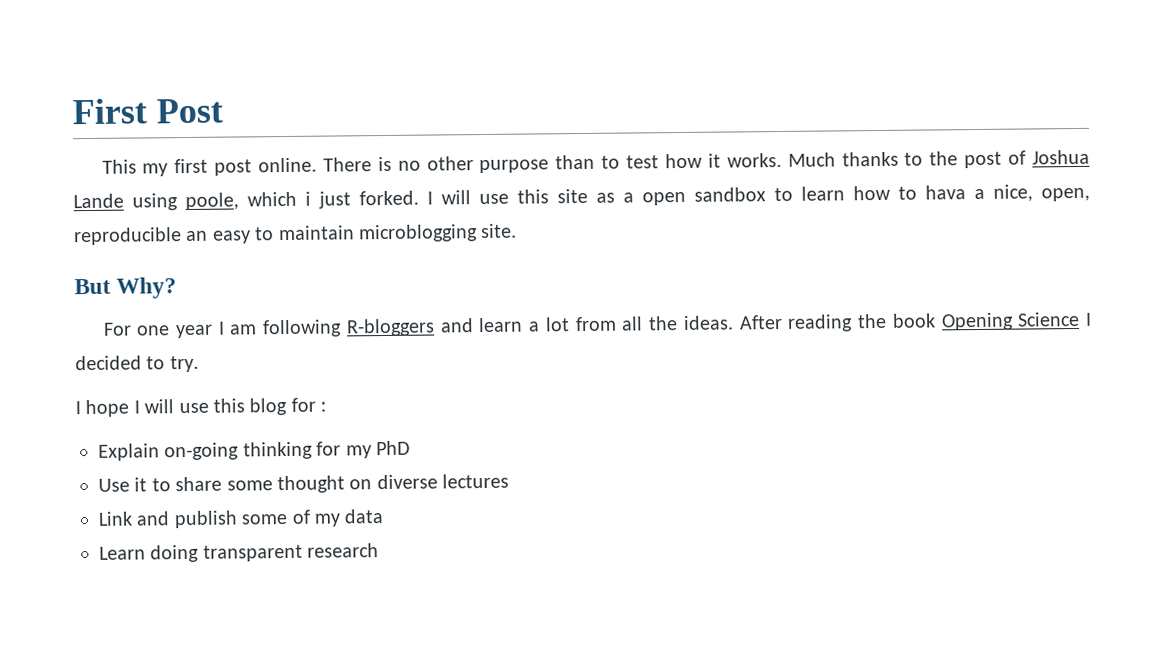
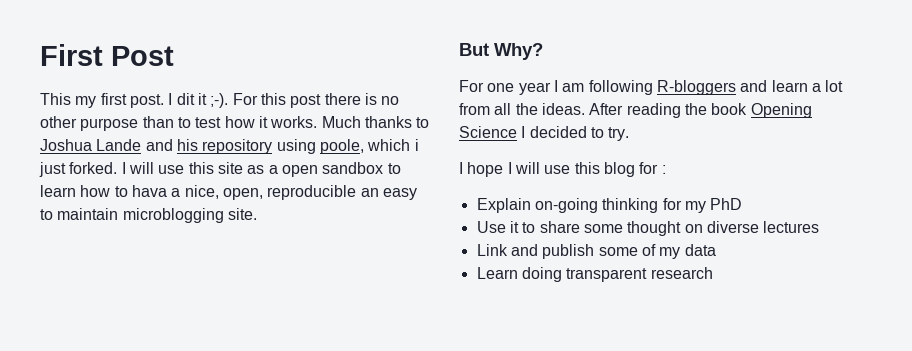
[214,157,372,176] post online. There -> [129,93,361,108] post. I dit it ;-). For this post there
[929,149,1090,169] [73,193,124,209] the post of Joshua Lande -> [40,139,273,154] Joshua Lande and his repository

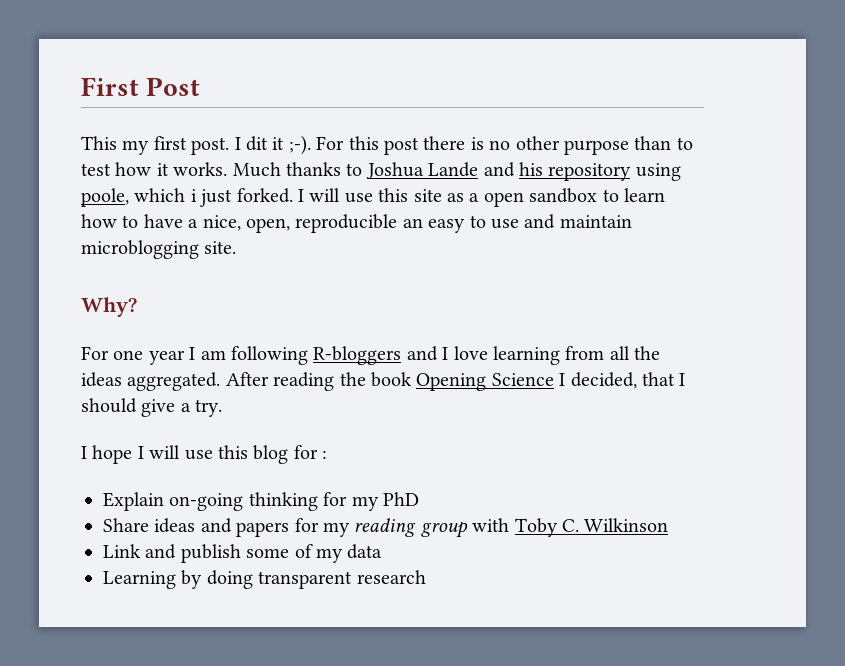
[131,185,167,197] hava -> [143,214,183,228] have
(53, 214) none -> [490,214,556,229] use and
[459,43,489,56] But -> (237, 247) none
[771,80,844,92] learn a lot -> [442,346,560,365] I love learning
[541,103,585,115] ideas. -> [81,372,221,391] ideas aggregated.
[529,126,604,138] decided to -> [570,372,686,389] [81,398,191,417] decided, that I should give a
[476,221,820,236] Use it to share some thought on diverse lectures -> [103,518,669,538] Share ideas and papers for my reading group with Toby C. Wilkinson
[476,267,518,279] Learn -> [103,570,203,589] Learning by

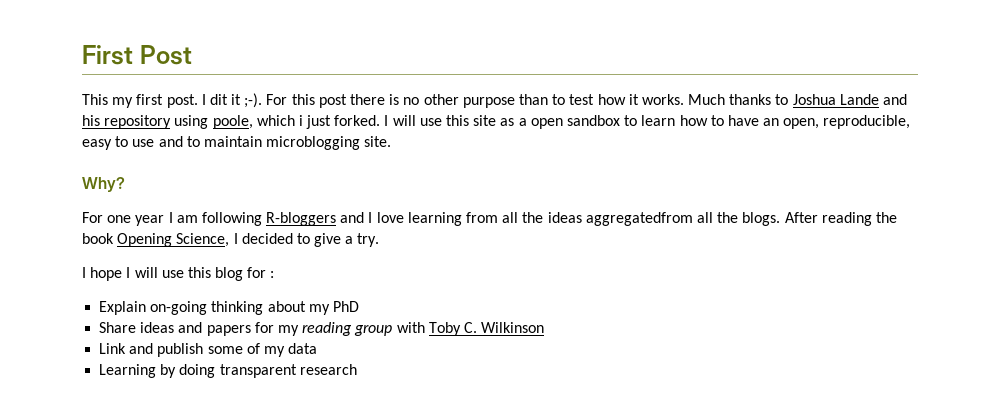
[188,214,423,233] a nice, open, reproducible an -> [763,115,911,129] an open, reproducible,
(556, 221) none -> [186,136,200,147] to
[127,372,221,391] aggregated. -> [585,212,781,226] aggregatedfrom all the blogs.
[491,372,686,389] [81,398,137,413] Science I decided, that I should -> [176,233,310,247] Science, I decided to
[323,492,348,506] for -> [267,301,306,312] about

- [WORK ITEM]: Copy only what runs above from the line containing "[929,149,1090,169] [73,193,124,209] the" through the line containing "[127,372,221,391] aggregated. ->", exactly. Leave out the pictures.

- [THE ANSWER]:
[929,149,1090,169] [73,193,124,209] the post of Joshua Lande -> [40,139,273,154] Joshua Lande and his repository

[131,185,167,197] hava -> [143,214,183,228] have
(53, 214) none -> [490,214,556,229] use and
[459,43,489,56] But -> (237, 247) none
[771,80,844,92] learn a lot -> [442,346,560,365] I love learning
[541,103,585,115] ideas. -> [81,372,221,391] ideas aggregated.
[529,126,604,138] decided to -> [570,372,686,389] [81,398,191,417] decided, that I should give a
[476,221,820,236] Use it to share some thought on diverse lectures -> [103,518,669,538] Share ideas and papers for my reading group with Toby C. Wilkinson
[476,267,518,279] Learn -> [103,570,203,589] Learning by

[188,214,423,233] a nice, open, reproducible an -> [763,115,911,129] an open, reproducible,
(556, 221) none -> [186,136,200,147] to
[127,372,221,391] aggregated. -> [585,212,781,226] aggregatedfrom all the blogs.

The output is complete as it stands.